Kulturschock in Hamburg
Ann-Marlene Henning stammt aus Dänemark. Der Umgang mit Sexualität war für die 55-Jährige schon als Kind unverkrampft. Mit zwanzig kam sie nach Hamburg – der Liebe wegen.
"Das war schon ein Schock, so jung mit einer anderen Mentalität. Da habe ich gelitten. Ich arbeitete in der Südbank, einer dänischen Bank und musste jeden Tag rüber zur Zentralbank Geld bringen, zu Fuß. Da wurde ich sehr schlecht behandelt. Wie reden die hier mit einem? Das Beamtentum in Deutschland ist so anders, so hierarchisch und machtorientiert."
Sie jobbte dann als Model, bevor sie an der Hamburger Universität Neuropsychologie studierte. Ein Schicksalsschlag: eine schwere Operation, als bei ihr Aneurysmen im Gehirn diagnostiziert wurden. In der Folge litt sie an Angstattacken und wurde medikamentenabhängig.
In Kopenhagen ließ sie sich zur Sexologin ausbilden – ein Studiengang, den die skandinavischen Länder damals anboten. Seit kurzem kann man das Fach auch in Deutschland studieren, in Merseburg, wo Ann-Marlene Henning 2016 auch noch einen deutschen Abschluß machte.

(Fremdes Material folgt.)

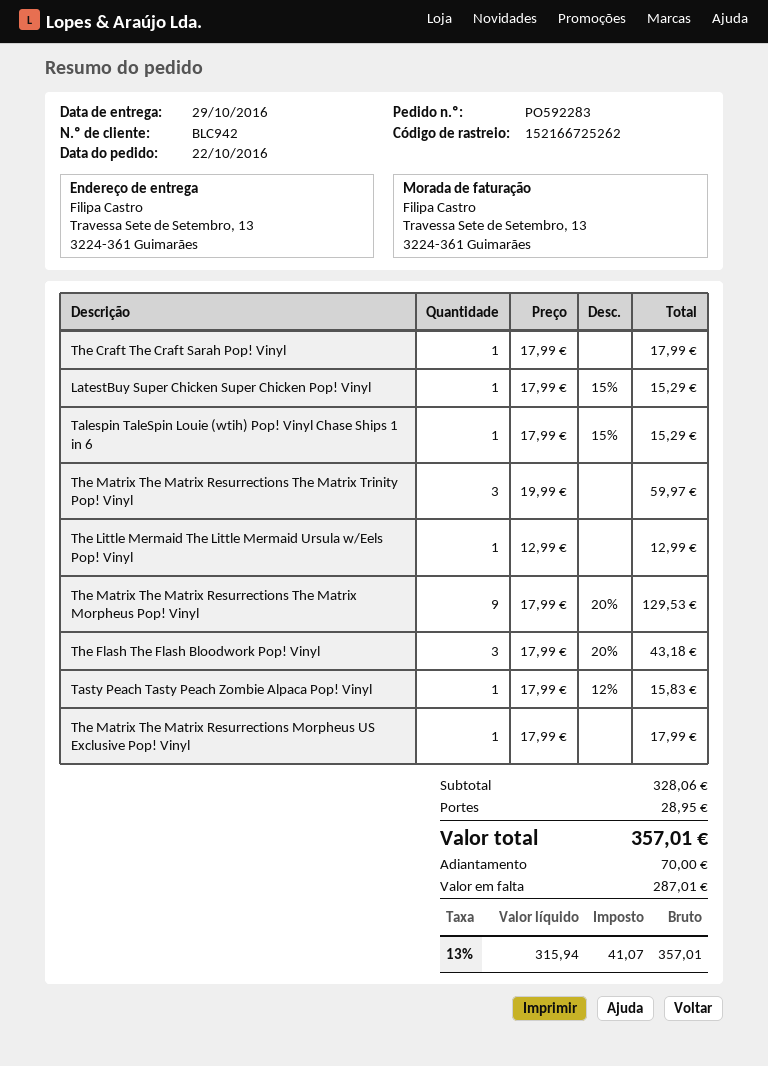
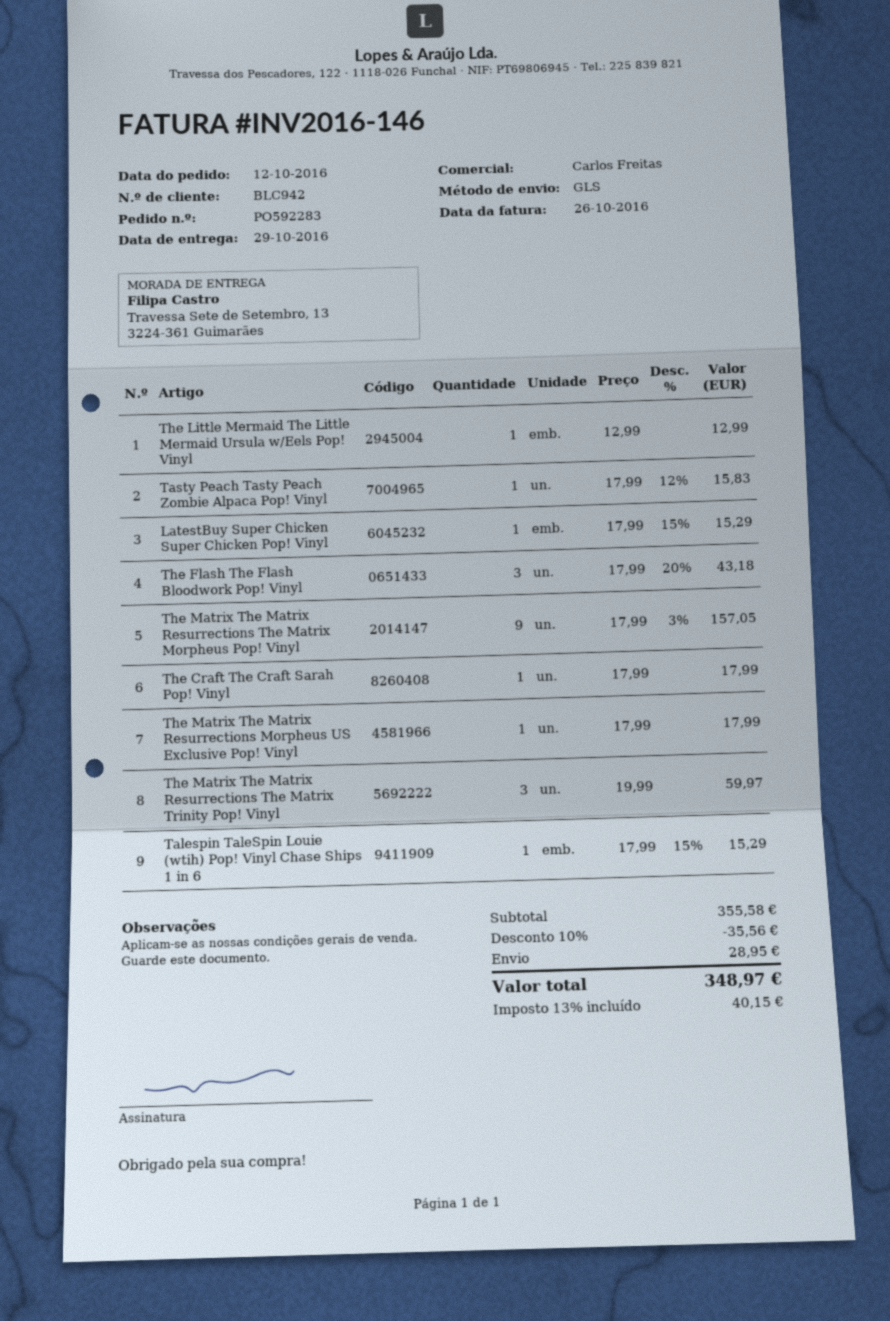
order date: 2016-10-22 -> 2016-10-12
The Matrix The Matrix Resurrections The Matrix Morpheus Pop! Vinyl: 9 x 17.99 - 20% = 129.53 -> 9 x 17.99 - 3% = 157.05
subtotal: 328.06 -> 355.58
discount: none -> 10% = 35.56
tax: 13% = 41.07 -> 13% = 40.15
total: 357.01 -> 348.97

Neues Licht im Schlafzimmer
Erfrischend unverkrampft spricht Ann-Marlene Henning über Sexualität. In ihrer Hamburger Praxis bietet sie Paartherapien und Sexualberatung an. Ihre Klienten kommen wegen Erektionsstörungen, Schmerzen beim Geschlechtsverkehr, Lustlosigkeit im Bett. Nicht immer ist es einfach, darüber zu sprechen. Nehmt euch mehr Zeit füreinander, lasst euch mehr auf den anderen ein, schafft Gelegenheiten, verführt euch, rät die Sexologin.
"Verführen heißt, den anderen dazu zu bringen, ganz gerne das mitzumachen, was ich möchte. Das kann so simpel sein, zum Beispiel ‚ne Kerze ins Schlafzimmer zu stellen. Oft frage ich: wie ist Ihr Schlafzimmer, wie ist die Situation in dem Raum, in dem Sie Sex haben wollen? Was ich da höre, das geht gar nicht. Oft fragen die Leute dann: Soll ich ‚ne neue Lampe kaufen?‘ ‚Ja!‘ Konkret werden im Schlafzimmer, ne kleine Veränderung, ganz klein anfangen."